Aysel MitschkeFDP am Scheideweg: Kann Kubicki die Partei aus der tiefsten Krise führen?
Die Freie Demokratische Partei (FDP) traf sich am Samstag in Berlin zu ihrem Bundesparteitag. Die Zusammenkunft findet zu einem Zeitpunkt statt, in dem die Partei die tiefste Krise ihrer Geschichte durchlebt: Bei der Bundestagswahl 2023 verlor sie alle Mandate. Nun bereiten die Delegierten die Wahl eines neuen Vorsitzenden vor, um die Wende einzuleiten.
Die Probleme der FDP haben sich seit den Rückschlägen des vergangenen Jahres weiter verschärft. 2023 scheiterte sie an der Fünf-Prozent-Hürde bei den Landtagswahlen in Baden-Württemberg und Rheinland-Pfalz. Seither liegen die Umfragewerte der Partei bundesweit konsequent unter der für den Einzug in den Bundestag erforderlichen Marke.
Eine aktuelle Forsa-Umfrage offenbart weitverbreitete Skepsis gegenüber der Zukunft der Liberalen: Rund zwei Drittel der Befragten zweifeln daran, dass die FDP selbst mit neuer Führung wieder erstarken wird. Diese Stimmung spiegelt den anhaltenden Niedergang der Partei seit ihrem Ausscheiden aus dem Bundestag wider.

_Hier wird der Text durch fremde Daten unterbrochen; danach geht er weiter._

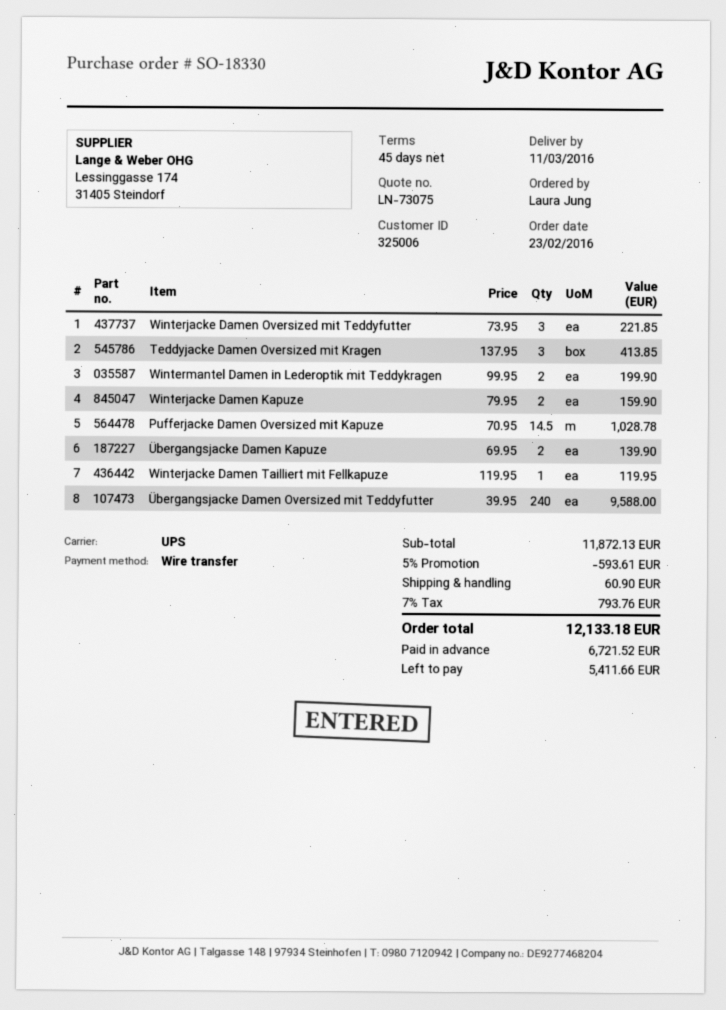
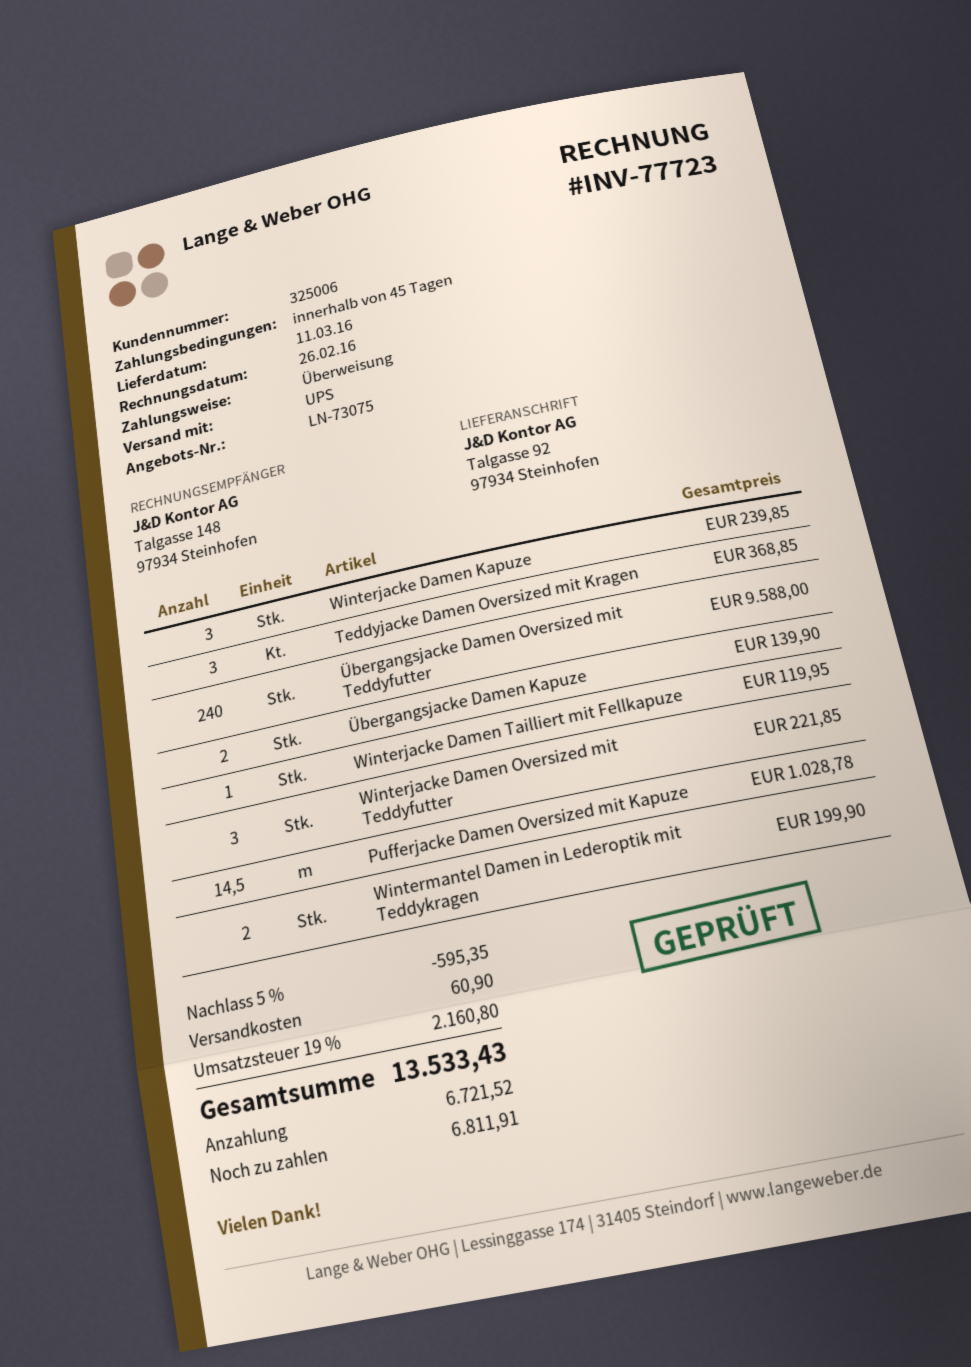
Teddyjacke Damen Oversized mit Kragen: 3 for 413.85 -> 3 for 368.85
Winterjacke Damen Kapuze: 2 for 159.90 -> 3 for 239.85
discount: 5% = 593.61 -> 5% = 595.35
tax: 7% = 793.76 -> 19% = 2160.80
total: 12133.18 -> 13533.43
balance: 5411.66 -> 6811.91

Wolfgang Kubicki, derzeit einziger Kandidat für den Parteivorsitz, wird voraussichtlich zum neuen Bundesvorsitzenden gewählt. Der 71-Jährige, der zuvor Bundestagsvizpräsident war, tritt ohne Gegenkandidaten an. Henning Höne, der zunächst selbst antreten wollte, zog seine Bewerbung zurück und strebt stattdessen ein Amt als stellvertretender Vorsitzender an.
Kubickis Wahl markiert einen entscheidenden Moment für die FDP auf ihrem Weg zum Wiederaufstieg. Das politische Überleben der Partei auf Bundesebene hängt nun davon ab, ob es gelingt, den Umfragesturz zu stoppen. Ohne eine deutliche Trendwende bleibt ihr Rückkehr in den Bundestag ungewiss.